According to Hujainah et al. (2018) the stakeholder is any person or organisational group with interest in or ability to affect the system or its environment. The stakeholders play a key role in producing an accurate list of requirements that must be implemented. Several definitions available in the literature (Eden and Ackermann (1998) and Johnson and Scholes (2002)) presents different views and opinions about stakeholders as people or small groups with the power to respond to, negotiate with, and change the strategic future of the organization. With respect to my organisation I have adopted the stakeholder identification and mapping protocol to frame key potential stakeholders, that have and/or can influence or be affected by the problem (Kanchana et al., 2018). To identify stakeholders, I managed to adopt techniques such as organising participation and creating ideas for strategic interventions including problem formulation and solution search (Bryson, 2004). I have followed a basic procedure of a brainstorm session with my colleagues to draw out a list of potential stakeholders to mapping their potential interests, assess their influence and importance with respect to the company. Two meetings were held, I co-chaired one of the sessions along with the PC&M coordinator. Other participants of the meetings were two senior data analysts, a senior materials engineer and planners. The sessions were conducted with active collaboration from the team as their inputs allowed me to rank the stakeholders according to their importance within the organization and/or department considering the stakeholder’s power, legitimacy and attention-getting capacity (Mitchell et al. 1997). A list table of interest vs influence is shown on the Table IV.

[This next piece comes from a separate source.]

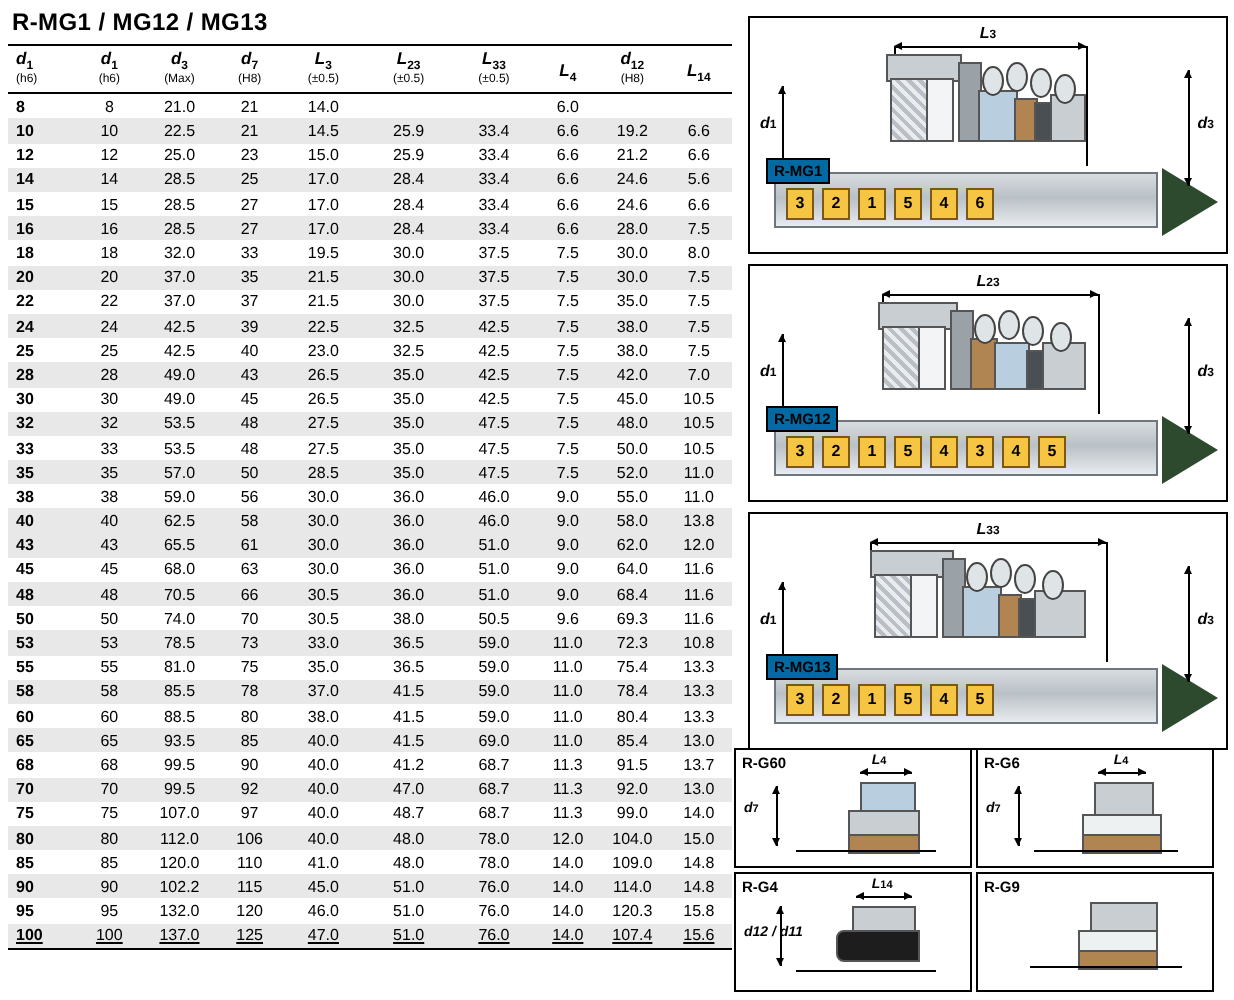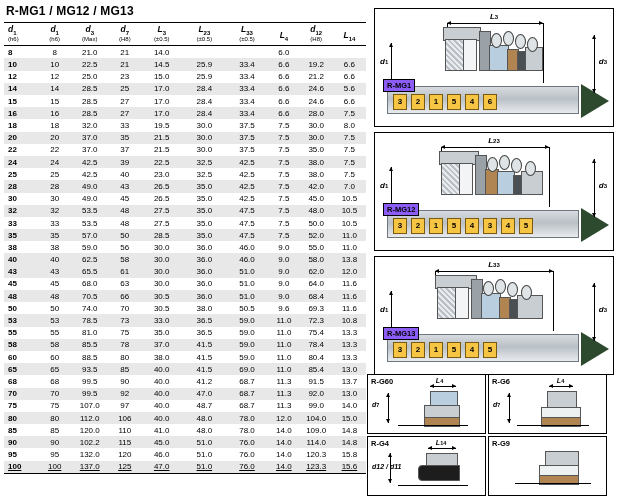"R-MG1" .tag { background: #8b5cf6 -> #0369a1 }
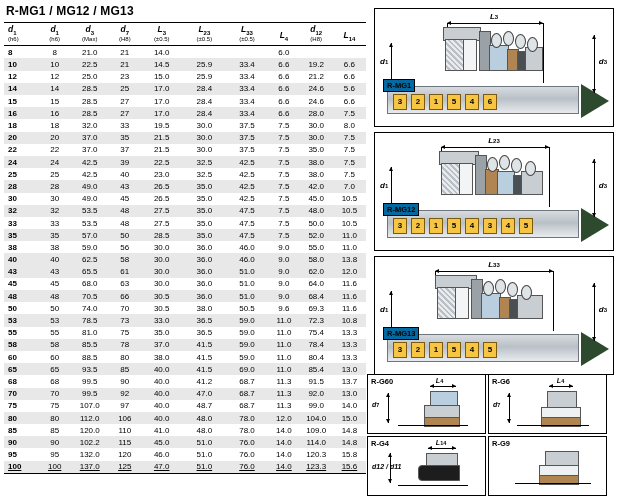"123.3" td { text: 123.3 -> 107.4 }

In the follow up process of ranking the stakeholders, I had to deal with some minor disagreements within the brainstorming team and I faced further difficulties to develop a matrix diagram of interest versus influence diagram (Bryson, 2004, 30). To overcome this issue and to obtain coalition and support, I have engaged with my colleagues through an active group discussion to illustrate the implications of the resulting stakeholder placements (Bryson, 2004). According to Bryson (2004, 31) importance versus influence grids (see appendix II) typically help determine which players’ interests and power bases must be considered in order to address the problem or issue at hand. Upon reflection on the issues of successive disruptions and machineries breakdown the team concluded that a problem really exists. Several alternatives have been proposed through brainstorm activities identifying everything that could contribute to the solution of the problem (Timmermans, 2016).

Problem statement

Efficient maintenance plan model from data logs is crucial to avoid low productivity, downtime and poor machinery performance conditions. The PC&M team is unable to interpret the information from large datasets. The demand of keeping the machineries running with minimal disruption must be achieved.

Boundary Setting

Models help us understand a complex problem and its potential solutions through abstraction (Selic, 2003). Mental models and cognitive mapping are powerful tools to identify cause and effect relationship among various strategic elements (Ackermann et al., 2005); it is used for modeling dynamic systems as it describes expert knowledge of complex systems with high dimensions and a variety of factors (Soares et al., 2018). Several models such as Cause – Effect Ishikawa diagram and Cognitive Map are widely used to reach a consensus to identify the boundaries of the problem. Figure I shows a cognitive mapping developed by a team composed of planners, engineers, data analysts and the maintenance manager during meeting sessions where every participant was encouraged to brainstorm for questions on the problem rather than looking for answers. This approach was in line with Gergersen (2018) where the author points out that brainstorming for questions rather than answers makes easier to push past cognitive biases and venture into uncharted territory. From the cognitive map (Figure I), I identified the following categories related to personnel, data management and maintenance. In order to explore further the problem categories, I took the initiative to promote a brainstorming session in a more restricted environment with few participants to avoid altering the character of the group so that individuals may get airtime and avoid to forget what they had in mind and also to voice over shy individuals who may have a lot to offer but hesitate to contribute in the context of a large group (Buggie, 2003).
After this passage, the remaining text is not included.